**Your task**:
Repeat each record exactly. Any picture gets left out.

Items from a dataset:
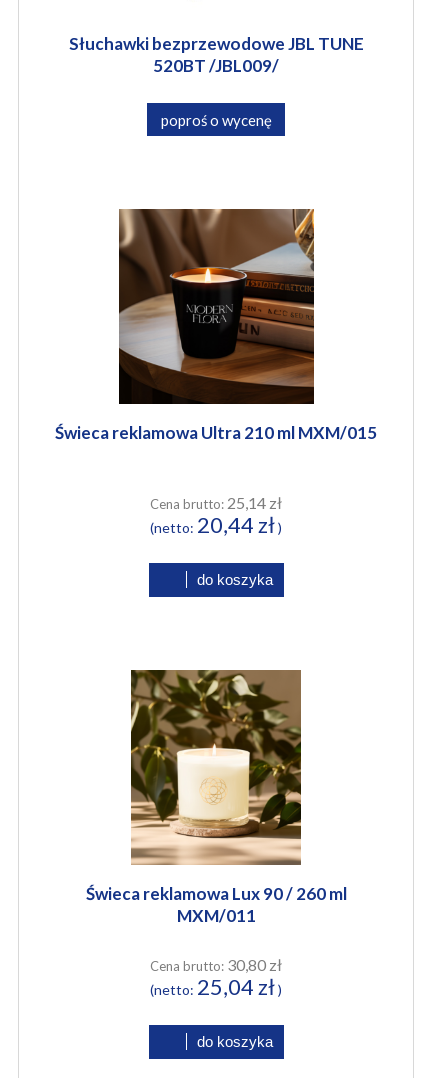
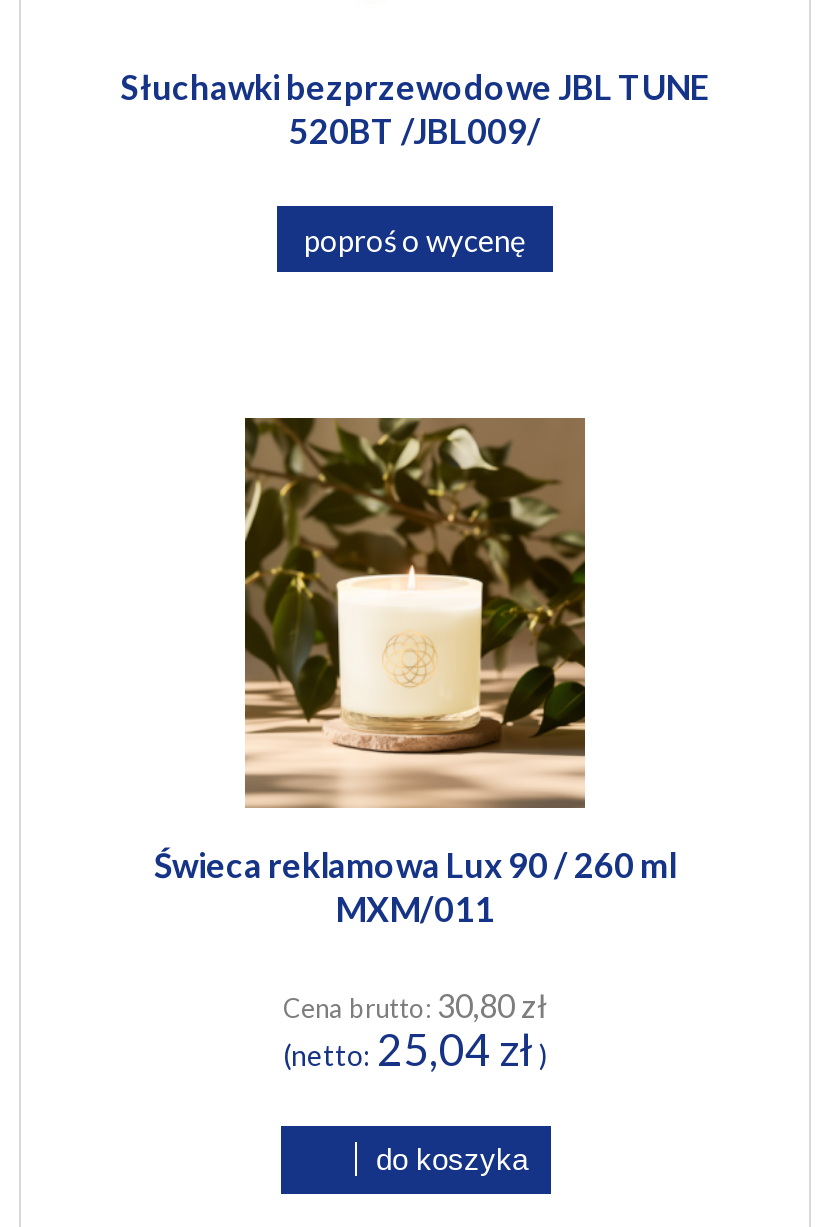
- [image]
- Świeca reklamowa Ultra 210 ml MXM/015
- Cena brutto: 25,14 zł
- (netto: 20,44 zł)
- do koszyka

**Reply to the task**:
- [image]
- Świeca reklamowa Ultra 210 ml MXM/015
- Cena brutto: 25,14 zł
- (netto: 20,44 zł)
- do koszyka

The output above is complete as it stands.